So thanks to Monk's abnormally large brain power he won us some tickets to a somewhat local event called Scarborough Fair. Being $21.50 a pop, we weren't about to let these bad boys go to waste! That and we've never been before.
We also heard it was thee place for Freaks and Geeks to gather and Monk and I are just meddlesome enough to go and see for ourselves. But we would never make fun of them. Never. Ever. ::snort::
So, we loaded up the four youngest of our brood, grabbed our good friends, Ann and Bob, and were off on our merry old way.
Or should that have read, Ye Merry Olde Way??
Upon arriving we had to park about a quarter of a mile away from the enterance. Not so bad, right? Unless one has to push the brand new double stroller carrying 36 pounds worth of children and another 40 pounds worth of junk for the upkeep of the 36 pounds of children.
Poor Monk. I just walked with my hands in my pockets. I was a little chilly.
But Ann and Bob? Well, they hitched a ride with a dude pulling a cart which was pretty much akin to a Renaissance Era rickshaw. I would show you pictures, but alas, my camera was on the wrong setting and those pictures pretty much came out blue. Kinda how I feel for totally messing them up!

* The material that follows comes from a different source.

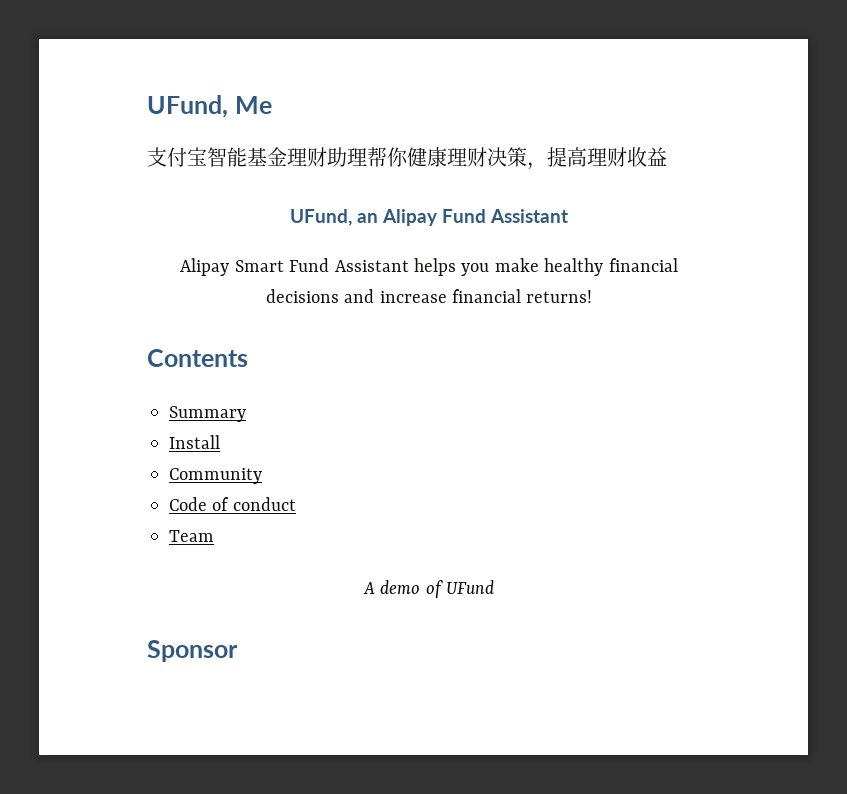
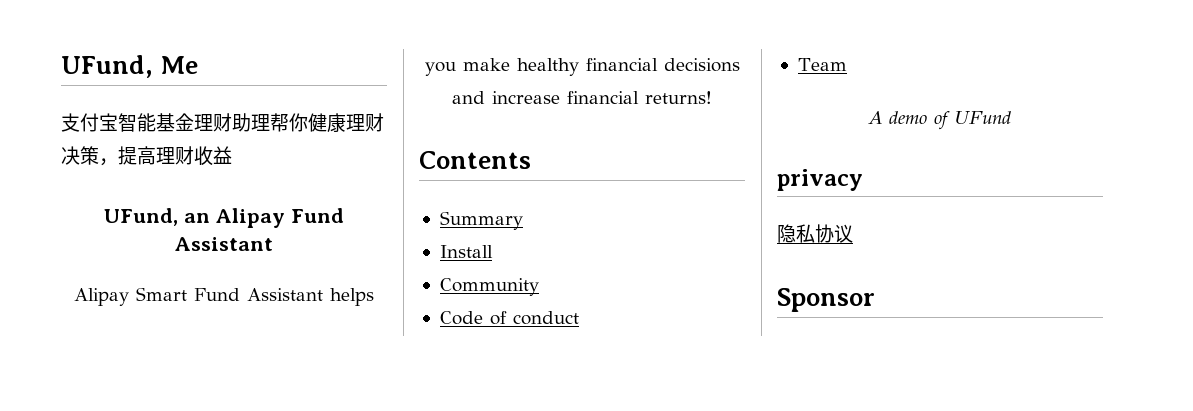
(495, 587) none -> [777,169,863,191] [777,224,853,243] // privacy // 隐私协议

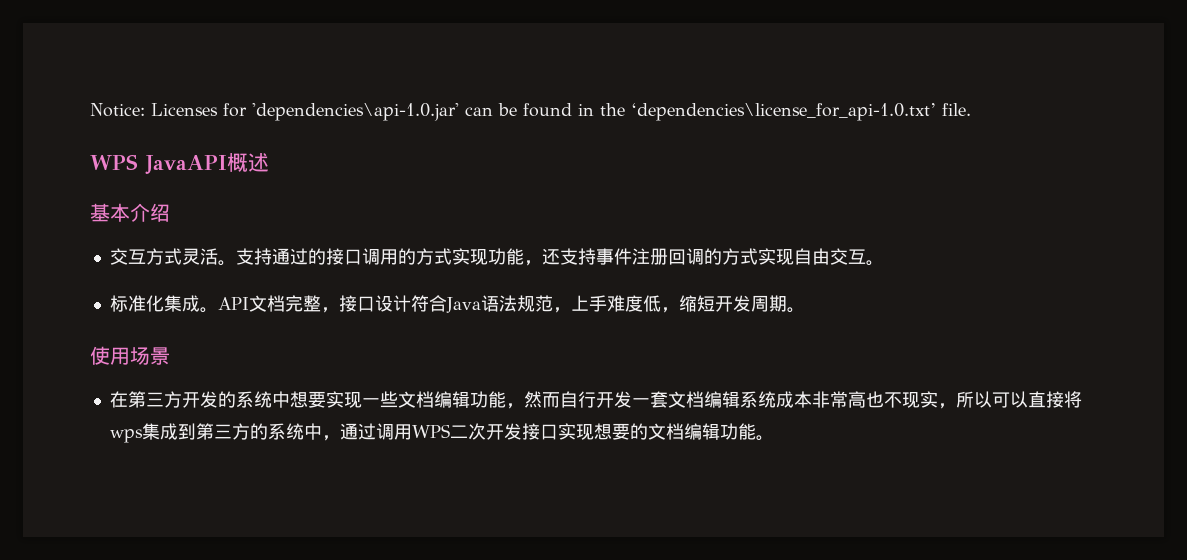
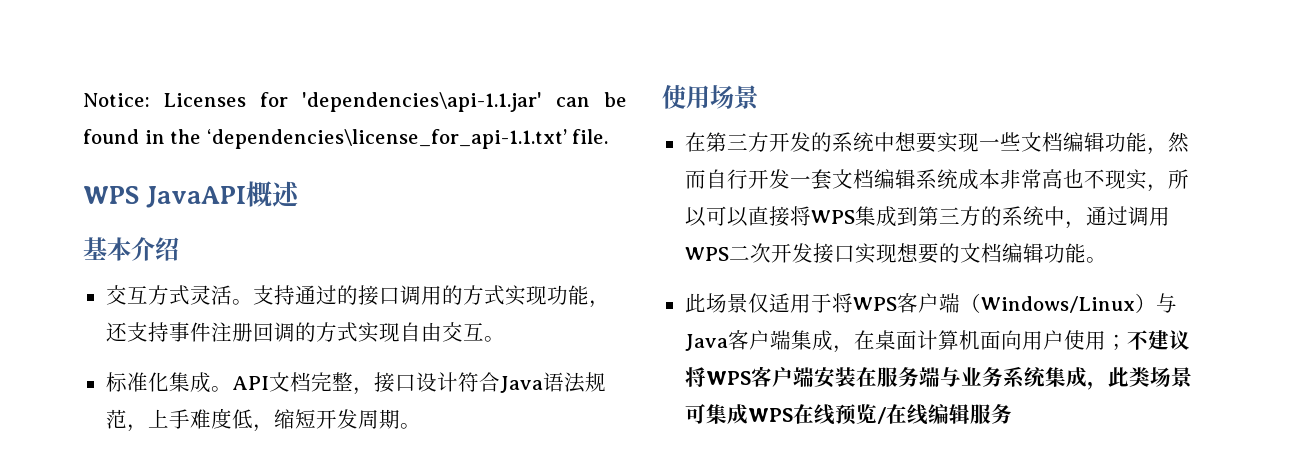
[252,103,459,121] 'dependencies\api-1.0.jar' -> [302,92,542,112] 'dependencies\api-1.1.jar'
[631,103,936,121] ‘dependencies\license_for_api-1.0.txt’ -> [206,129,567,149] ‘dependencies\license_for_api-1.1.txt’
[109,429,143,443] wps -> [810,210,855,224] WPS
(774, 438) none -> [684,293,1177,313] [684,330,1190,353] [684,366,1192,390] [684,404,1012,425] // 此场景仅适用于将WPS客户端（Windows/Linux）与Java客户端集成，在桌面计算机面向用户使用；不建议将WPS客户端安装在服务端与业务系统集成，此类场景可集成WPS在线预览/在线编辑服务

Upon entering, my dear, sweet, Grace volunteered for a lesson in shooting a canon. She, along with several other adolescent volunteers, were some pretty good public entertainment for the next 15 minutes. Liv, who is our wild and crazy child and would seem to be the one more suited for volunteering for something involving a large weapon, sat crouched with her hands over her ears anticipating a loud noise. Which never came, by the way.
This was Sis being harassed during the demonstration.
After this last picture, Monk and I pretty much spent the rest of the time spending money. Oh yes, my friends, apparently it costs a pretty penny to be transported back to the Renaissance Era.
(And just a side note here to any Renaissance-ey, actor-ish people who might be reading here: When I order two turkey legs and then ask how much it will be, it most certainly does NOT lighten the blow when y'all reply, "13 shillings and 50, mum". Shillings schmillings. It's $13.50 for two stupid bird legs, people! Olde English and even the best British accent doesn't make that go down any easier!)
Oh look! Two fair maidens!
Next up was the swinging pirate ship. But this one was wasn't controlled by electricity. Nope, just ropes and a guy pushing the thing. And that thing went high!
(This photo pretty much sums up my girls in this sort of situation. Liv is all about the fun. Grace appears that she is going to puke, but is really having a good time. And Hope? Well, she was fairly nonplussed by the whole thing with exception of keeping an eye on the piratey dude. I think if her vocabulary had allowed, she would have been screaming "HIGHER, YA SCALLEYWAG!!!")
They sold pretzels as big as Hope's head.
Here was the parade. This dude was rather serious about his role. He fell under Geek category. Do y'all think the guy to the left is looking a little envious of the guy on the right? Maybe the red guy's legs looked better in the kilt. Ya think?
And this Jester was pretty funny. She would be a Freak (with a Geek! ha!)
And Momma found another cute, little fair maiden who happened to be hiding in the Mei Tai! Call me biased, but she is SO stinkin' cute! (Her, not me! Man I need to learn Photoshop! That "Whiten teeth" tool would have been effective here!)
Two of the sweetest people I have EVER known!
Um...another Freak. His name was Noobler and he had a catchy song that I can't get out of my head! Also, he had some of the most amazing dreads I have ever seen!
This picture sums up what Hope did most of the day. Oh, wait! She cried most of the day, but when she wasnt crying and running amok, she was eating. But at least she's a cute eater!
I know I've whined a little (or a lot) about how expensive it was, but I have to admit ~ for all the crying, the dirt, the sunburns, and yes, the money...it was ever SO much fun!! And we will probably go back next year. When we can take out a loan. Or sell a child. For parsley, sage, rosemary and thyme.
If you don't get that last sentence then you are young. Too young to appreciate Simon and Garfunkel. Go here if you would like to know what the heck I'm talking about. Be warned ~ 70's music will ensue.
p.s I realized AFTER I loaded all of them, that my pictures read Beautiful You Photography. They are supposed to say Monkswife.blogspot.com. Madgirl and I were messing around and the BYP got put on there by mistake. Because I'm technologically challenged, I have no idea how to change it. Please disreaguard. Or just think I'm stupid. Whichever is more appropriate.